> [Data shown]:
+---+

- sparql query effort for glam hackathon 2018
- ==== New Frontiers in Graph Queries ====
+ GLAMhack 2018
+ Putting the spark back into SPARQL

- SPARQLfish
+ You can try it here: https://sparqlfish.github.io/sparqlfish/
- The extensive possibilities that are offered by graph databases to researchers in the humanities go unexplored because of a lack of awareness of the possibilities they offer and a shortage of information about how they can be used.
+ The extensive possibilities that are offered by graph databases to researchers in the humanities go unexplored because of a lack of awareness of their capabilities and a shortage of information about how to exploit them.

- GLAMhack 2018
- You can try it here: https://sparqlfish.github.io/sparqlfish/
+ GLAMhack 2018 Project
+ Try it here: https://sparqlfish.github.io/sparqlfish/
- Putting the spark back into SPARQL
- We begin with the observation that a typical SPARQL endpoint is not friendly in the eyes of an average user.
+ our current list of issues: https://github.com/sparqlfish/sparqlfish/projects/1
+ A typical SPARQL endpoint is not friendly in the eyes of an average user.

+---+

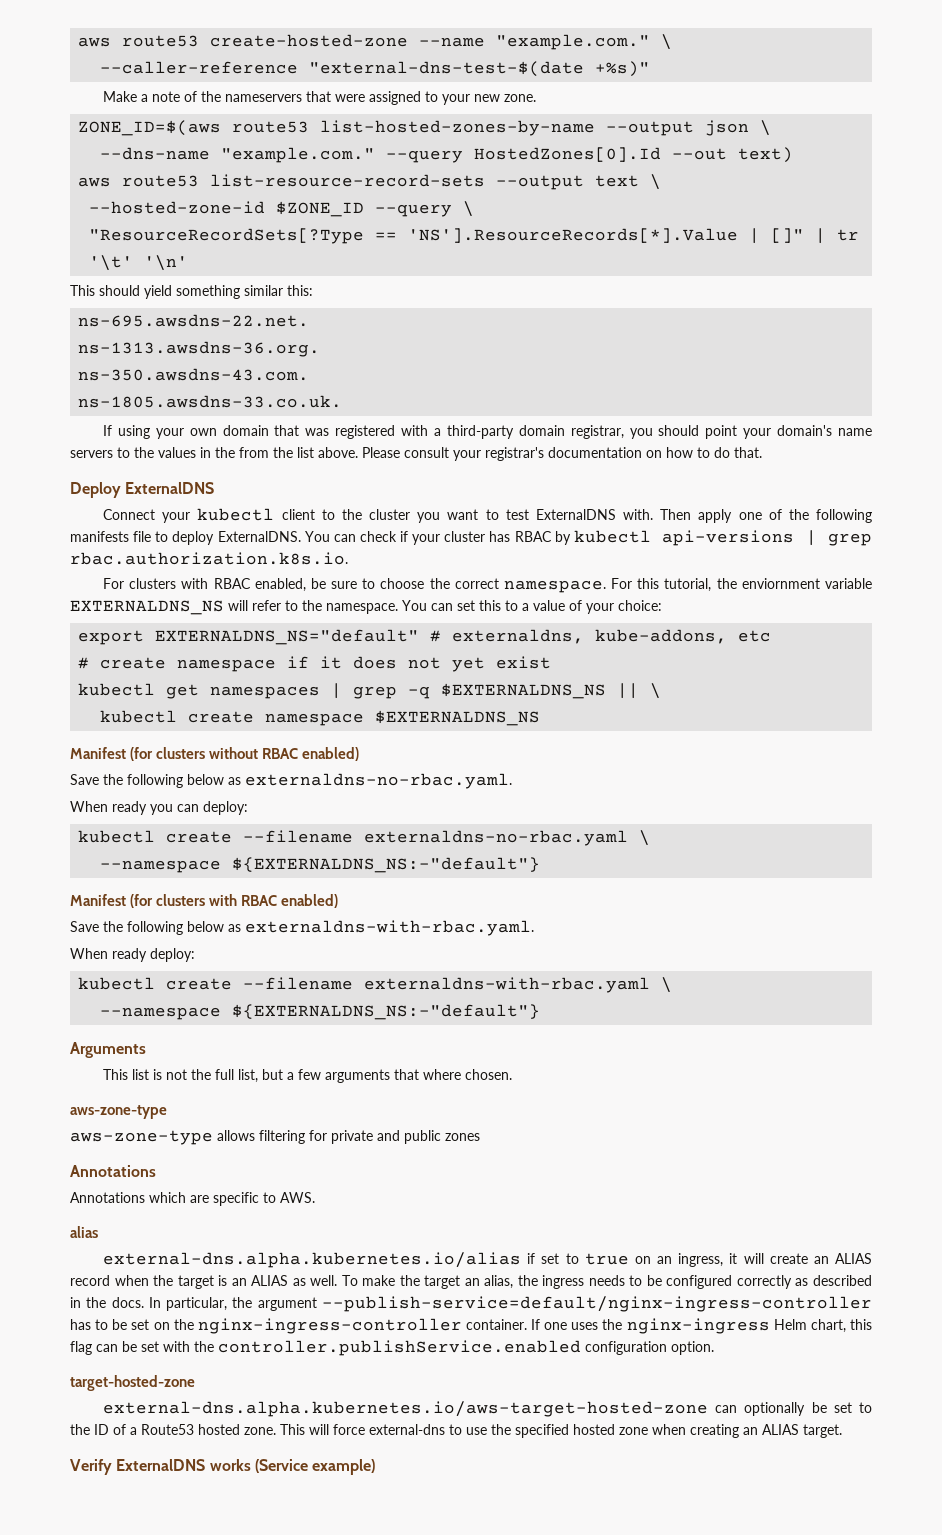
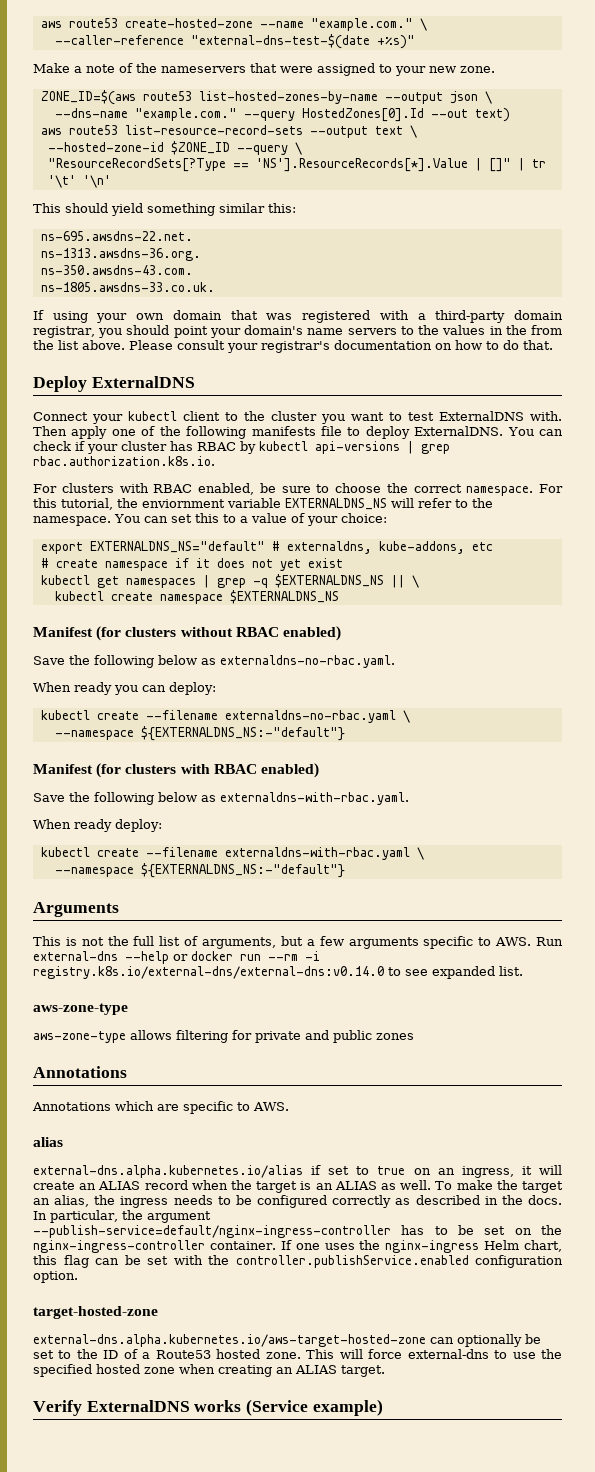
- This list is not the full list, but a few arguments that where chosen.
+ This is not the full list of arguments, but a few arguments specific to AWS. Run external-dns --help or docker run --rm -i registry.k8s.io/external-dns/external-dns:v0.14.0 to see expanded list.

+---+

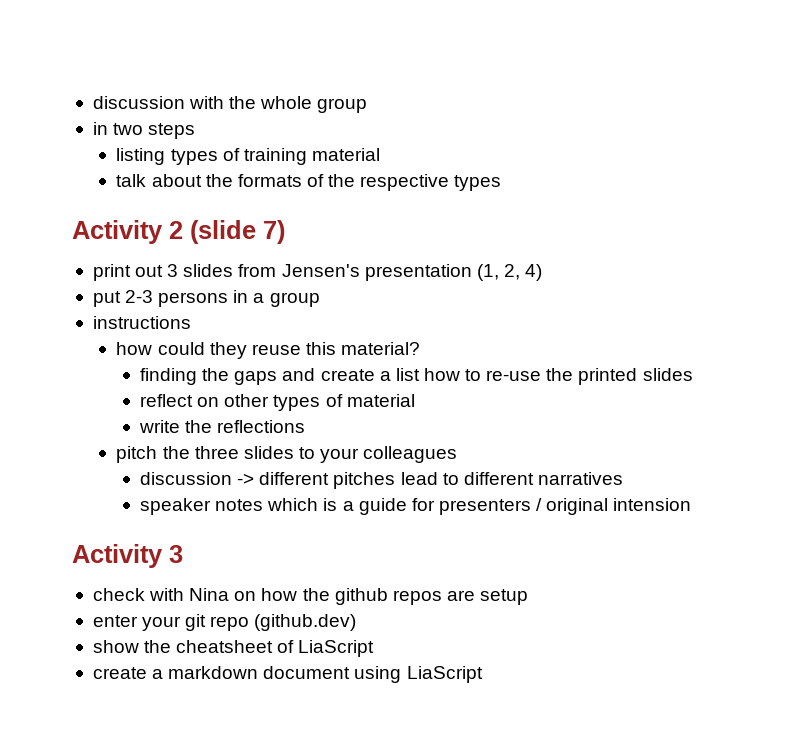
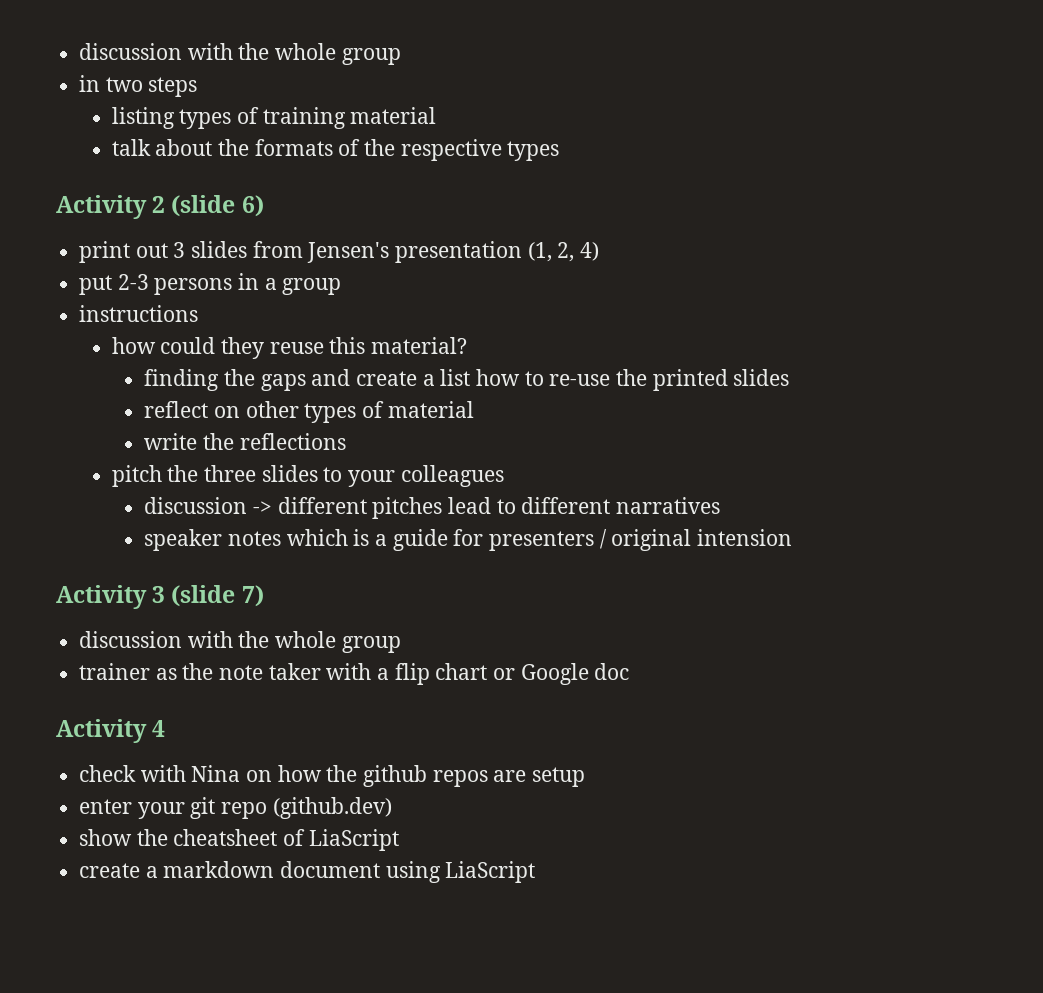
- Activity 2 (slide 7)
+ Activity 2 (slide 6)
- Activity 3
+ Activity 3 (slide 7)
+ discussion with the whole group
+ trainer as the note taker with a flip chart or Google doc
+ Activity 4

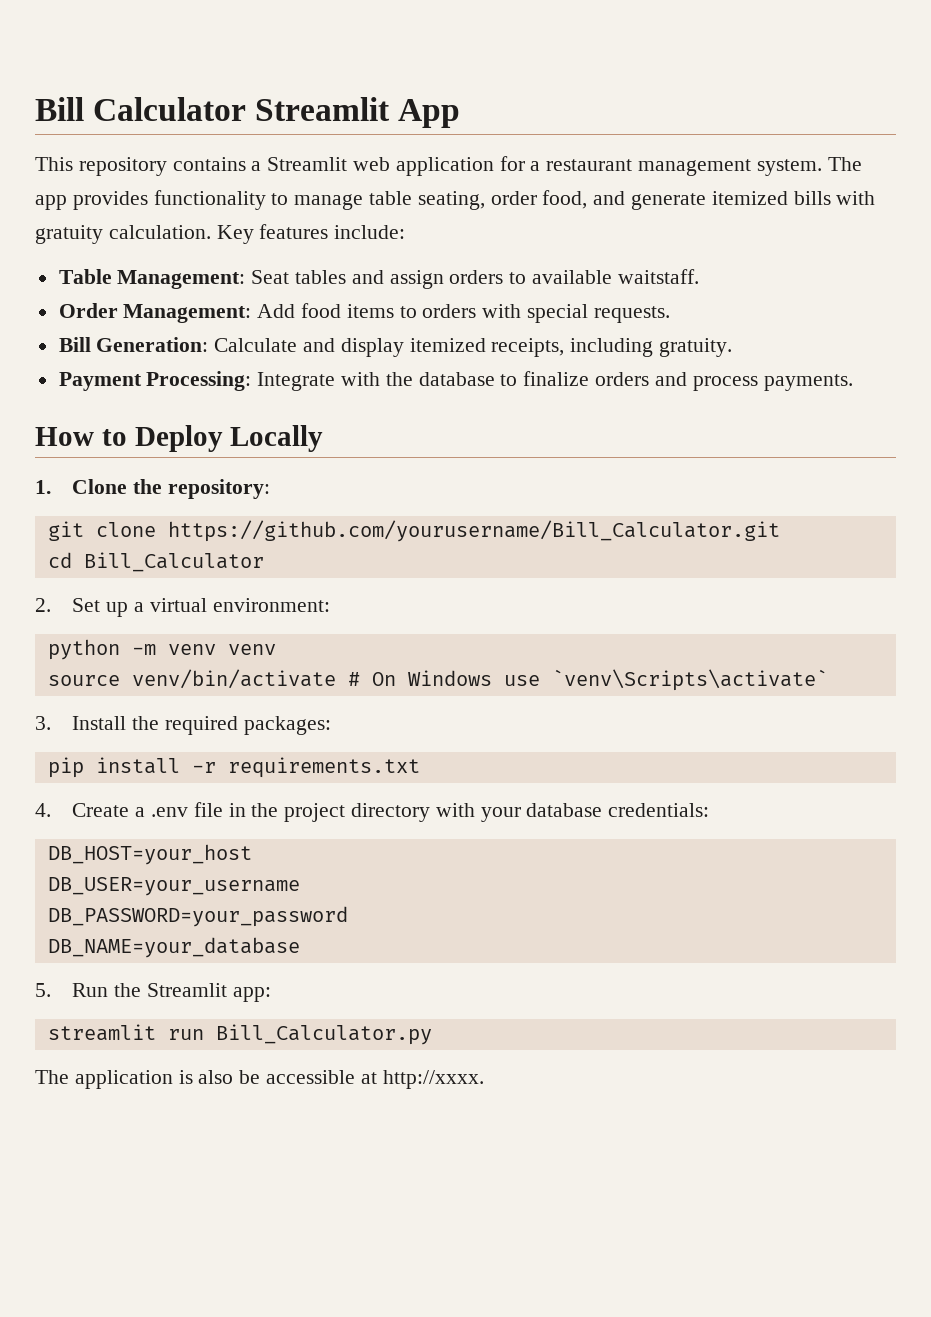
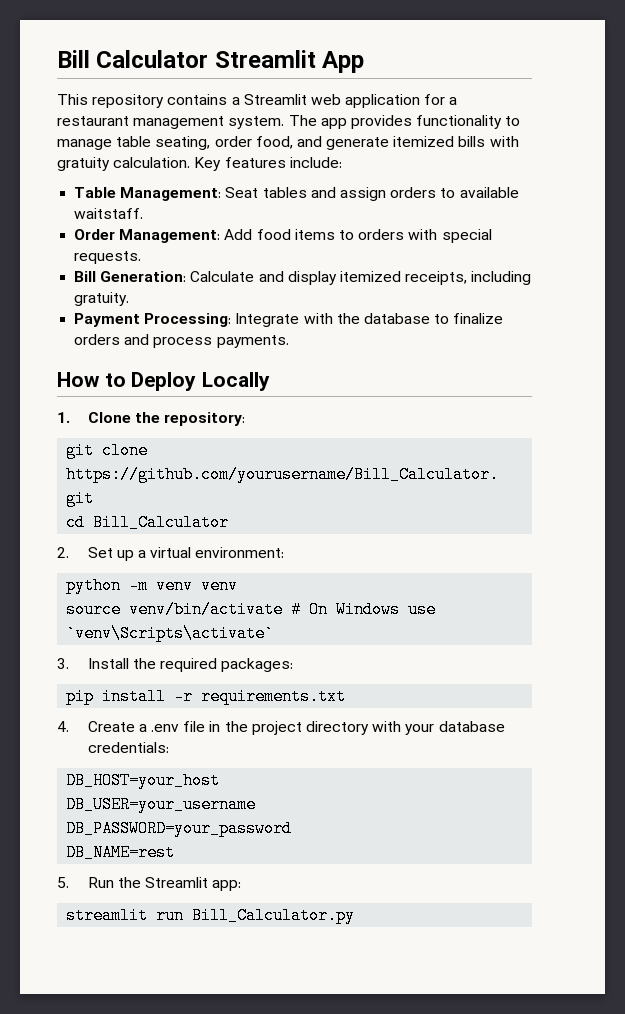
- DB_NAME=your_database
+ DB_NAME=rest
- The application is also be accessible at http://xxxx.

+---+

> [Your goal]:
Check every line of the records above for the string "spark". Copy those that hold it.

> [Solution to this task]:
+ Putting the spark back into SPARQL
- Putting the spark back into SPARQL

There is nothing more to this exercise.